I batteri sono più resistenti di quanto pensato in precedenza e possono evolvere per sviluppare questa resistenza in maniera ancora più efficiente anche senza che vi sia un utilizzo in grandi quantità degli antibiotici.
A questa conclusione è arrivato uno studio prodotto da ricercatori dell’ETH Di Zurigo e dell’Università di Basilea, uno studio con dunque sfida, in un certo senso, la teoria di Darwin secondo la quale, per quanto riguarda i batteri, i geni della resistenza si diffondono principalmente se vengono usati antibiotici.
Tra l’altro su questo presupposto si basano le preoccupazioni della maggior parte degli esperti basate sull’utilizzo eccessivo degli stessi antibiotici.
Il team di ricercatori dichiara infatti di aver scoperto un altro meccanismo, precedentemente sconosciuto, che non dipenderebbe prettamente dall’utilizzo degli antibiotici.
I ricercatori hanno effettuato esperimenti con i topi e hanno dimostrato che il batterio della salmonella può entrare in uno stato dormiente nell’intestino e resistere in maniera indefinita per poi “risvegliarsi” e trasmettere i propri geni di resistenza ad altri batteri della sua specie o di altre specie, finanche l’Escherichia coli.

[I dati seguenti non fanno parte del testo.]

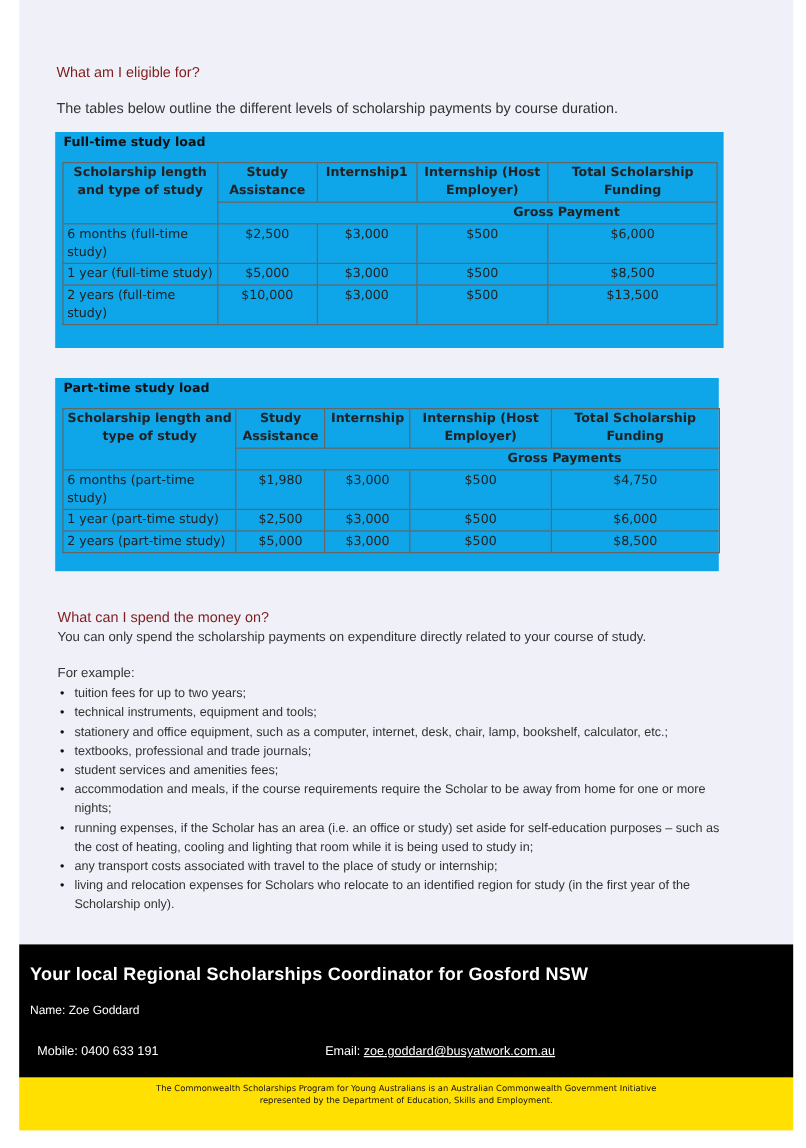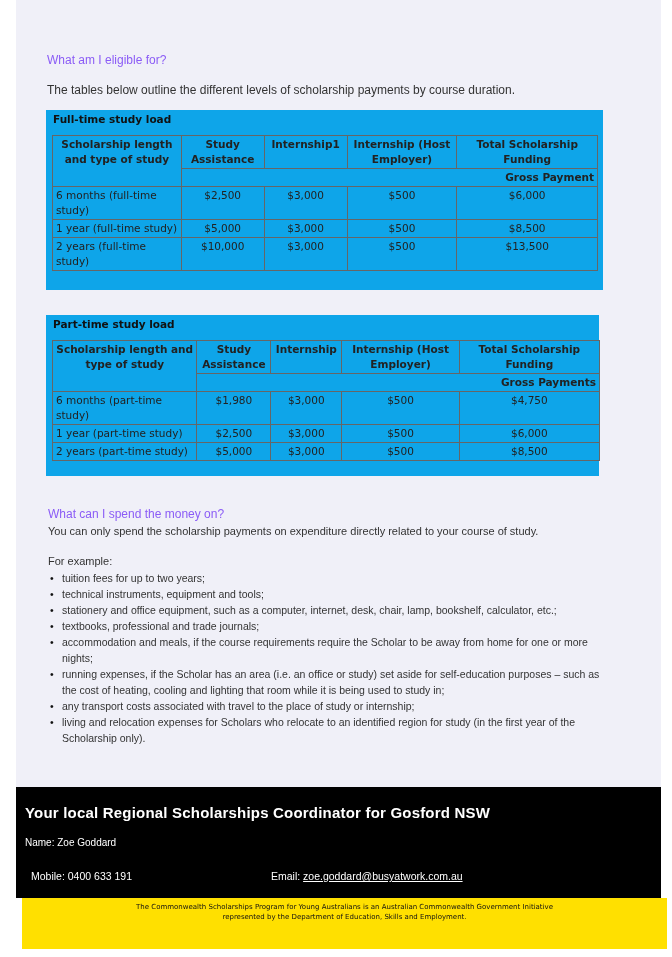"What am I eligible for?" .h-blue { color: #8b5cf6 -> #7f1d1d }
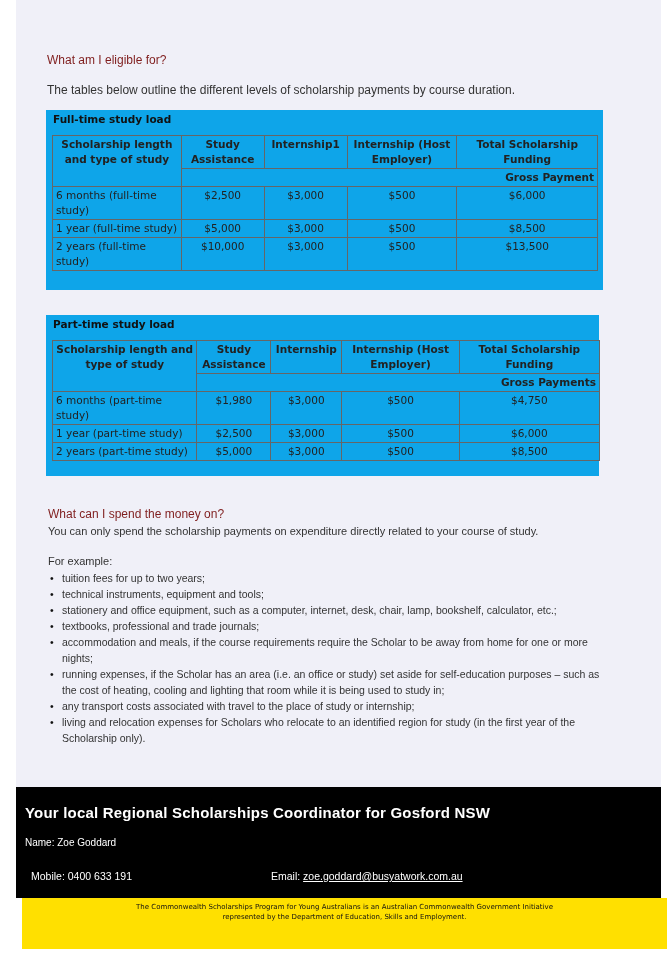"Gross Payment" table.pay td.gross { text-align: right -> center }
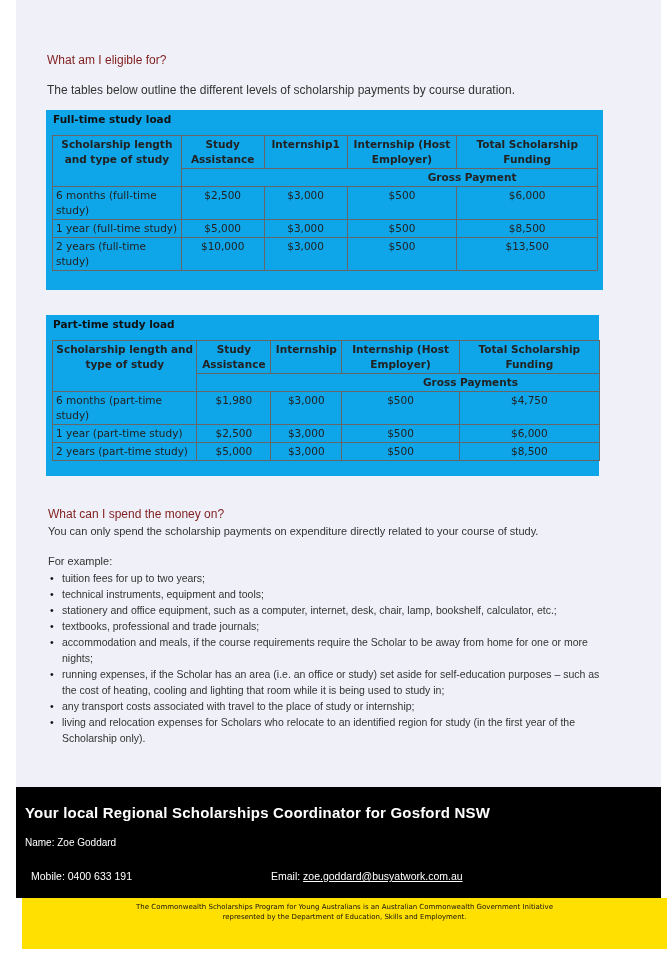"student services and amenities fees;" li { html: none -> <li>student services and amenities fees;</li> }
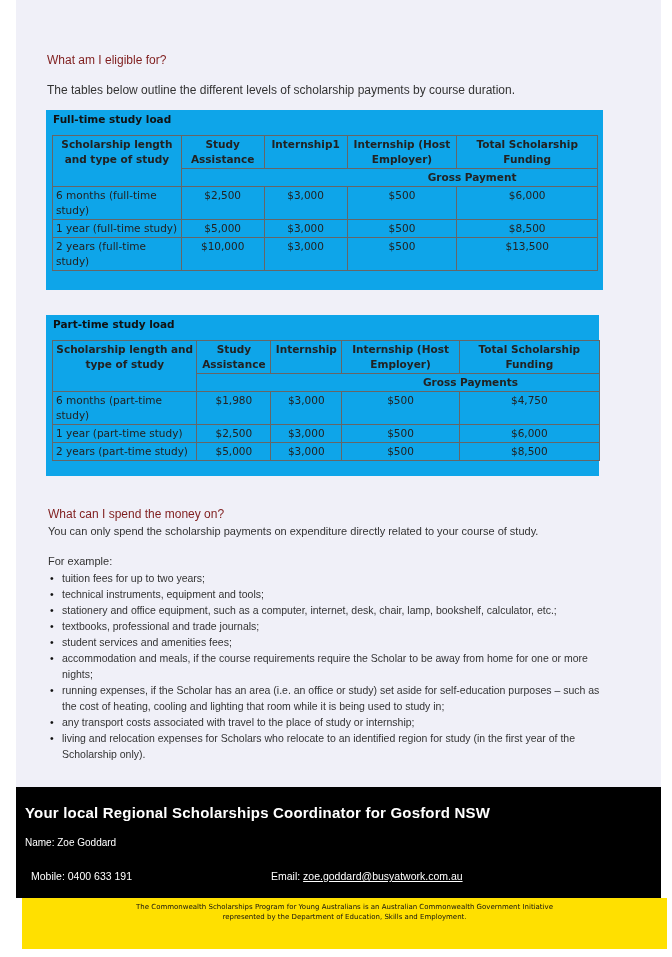"The Commonwealth Scholarships Program" .yband { height: 51px -> 44px; left: 22px -> 16px }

Questi batteri “persistenti” si rivelano molto efficienti nel condividere i propri geni di resistenza appena si svegliano dal loro stato dormiente e appena incontrano altri batteri sensibili al trasferimento genico.
Questo trasferimento avviene indipendentemente dalla presenza o meno dell’antibiotico.
Lo stesso Médéric, uno dei ricercatori impegnati nello studio, assicura che comunque limitare l’utilizzo di antibiotici risulta importante e che alla fine resta la cosa giusta da fare ma che non è l’unica misura che bisogna adottare perché ci sono altri meccanismi che batteri utilizzano per diffondersi sempre di più.
Lo stesso ricercatore promuove, dunque, misure igieniche oppure vaccinazioni più efficaci proprio per impedire ai microrganismi più resistenti di moltiplicarsi sempre più.
Lo studio è stato pubblicato su
Nature mentre un comunicato stampa che lo presenta è stato pubblicato sul sito dell’ETH.